Photograph taken in the 1950's of the Mission House
The house stands on both wetland and primary dry thicket, which contains a dense growth of epiphytes (air plants), five species of bromeliads and "Spanish Moss". The pond attracts a variety of birds, waterfowl and hickatees (freshwater turtles).
The Mission House - a National Trust historic site and visitor’s information centre
The Mission House historic site includes a traditional Caymanian two story home situated on an area of dry and wetland frequented by a variety of local wildlife. This site is known to have been utilised by early settlers for its abundant waterfowl and supply of water in the 1700 as is evidenced in oral history accounts and some of the shards of glass and ceramics found on site and displayed for your interest. This site rose to prominence in the 1800’s and became known as the “Mission House” to early missionaries, teachers and families who lived and contributed to establishing the Presbyterian ministry and school in Bodden Town.

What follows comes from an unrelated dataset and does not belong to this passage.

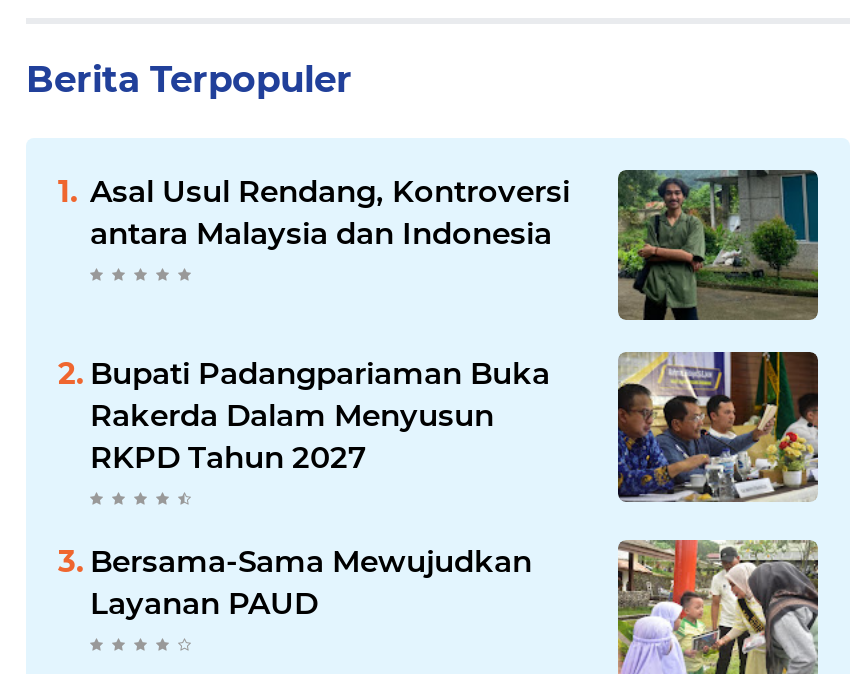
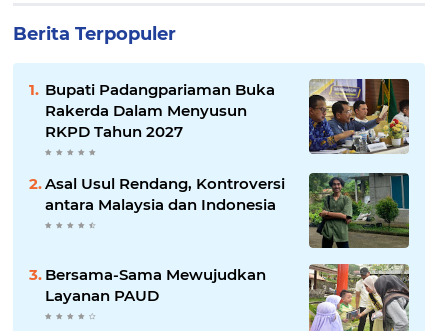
moved down: [image] | Asal Usul Rendang, Kontroversi | antara Malaysia dan Indonesia

moved up: [image] | Bupati Padangpariaman Buka | Rakerda Dalam Menyusun | RKPD Tahun 2027
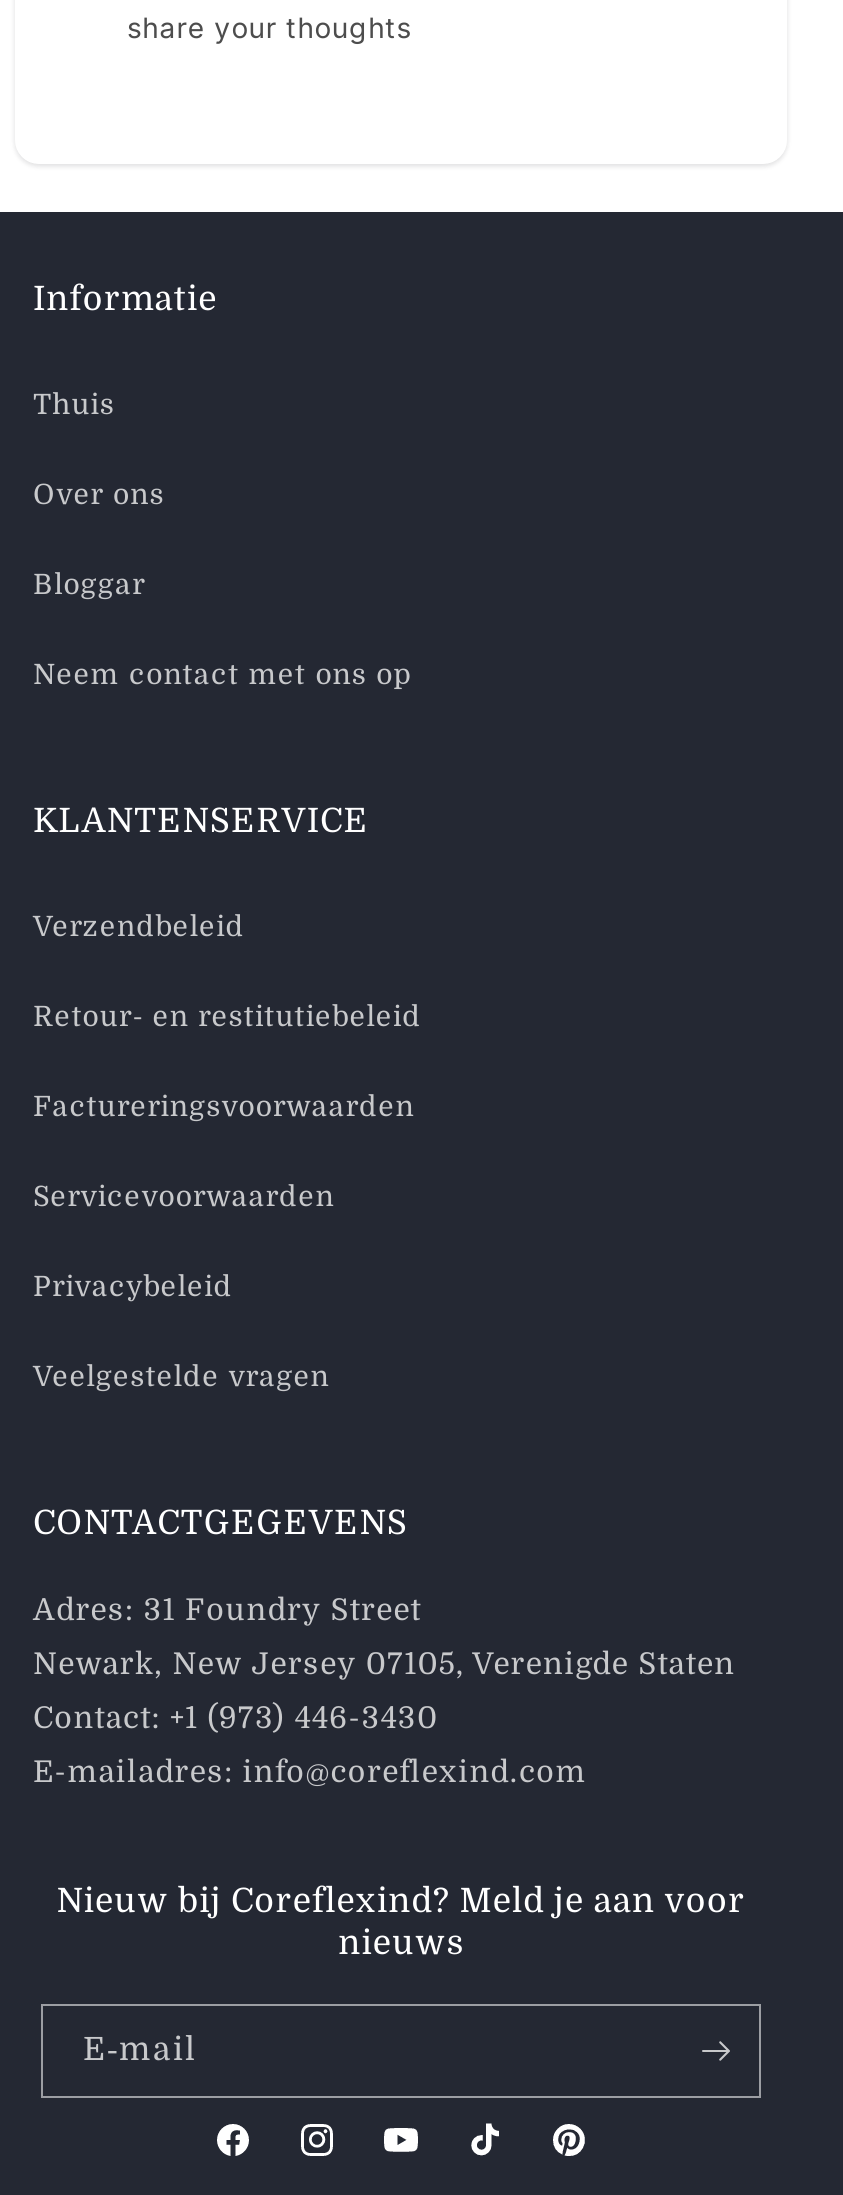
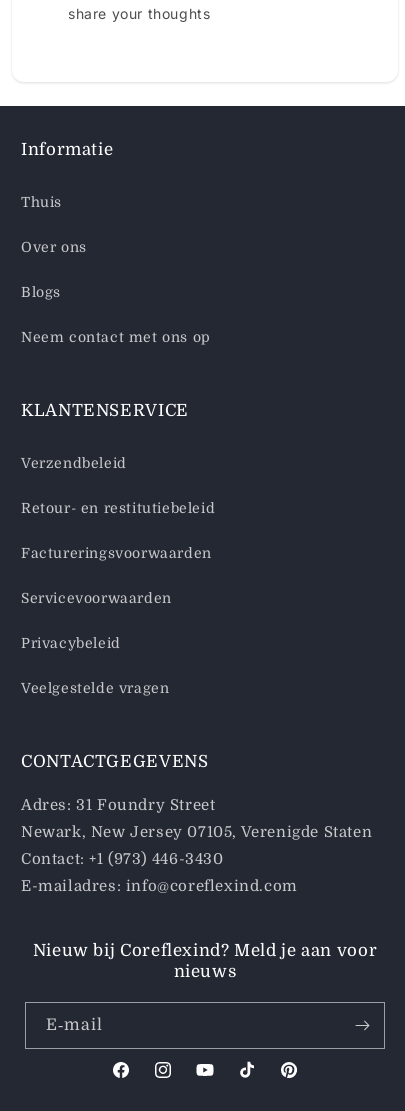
- Bloggar
+ Blogs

The Mission House takes you back to an earlier time in Cayman’s history by recreating the living situations of the three families know to have owned the home. As your guide leads you through the Living, Dining, Bath and Bedroom you will see many of the genuine artefacts known to be owned by Watler family who lived there for 77 years. A real sense of family is evident in the home as well as many opportunities to understand the challenges faced by the early missionaries and teachers in Cayman like the Reverend & Mrs. Redpath and Mr. and Mrs. Lyon. The Mission House also houses a small resource room organized by the C.I. National Archive as well as a display from the C.I. National Museum.
The Mission House is located at # 63 Gun Square in Bodden Town, Grand Cayman.
Guided tours of the Mission House historic site are available Monday to Friday by appointment only. Entry is CI$8 (adults) and CI$4 (children) for groups of 4 or more.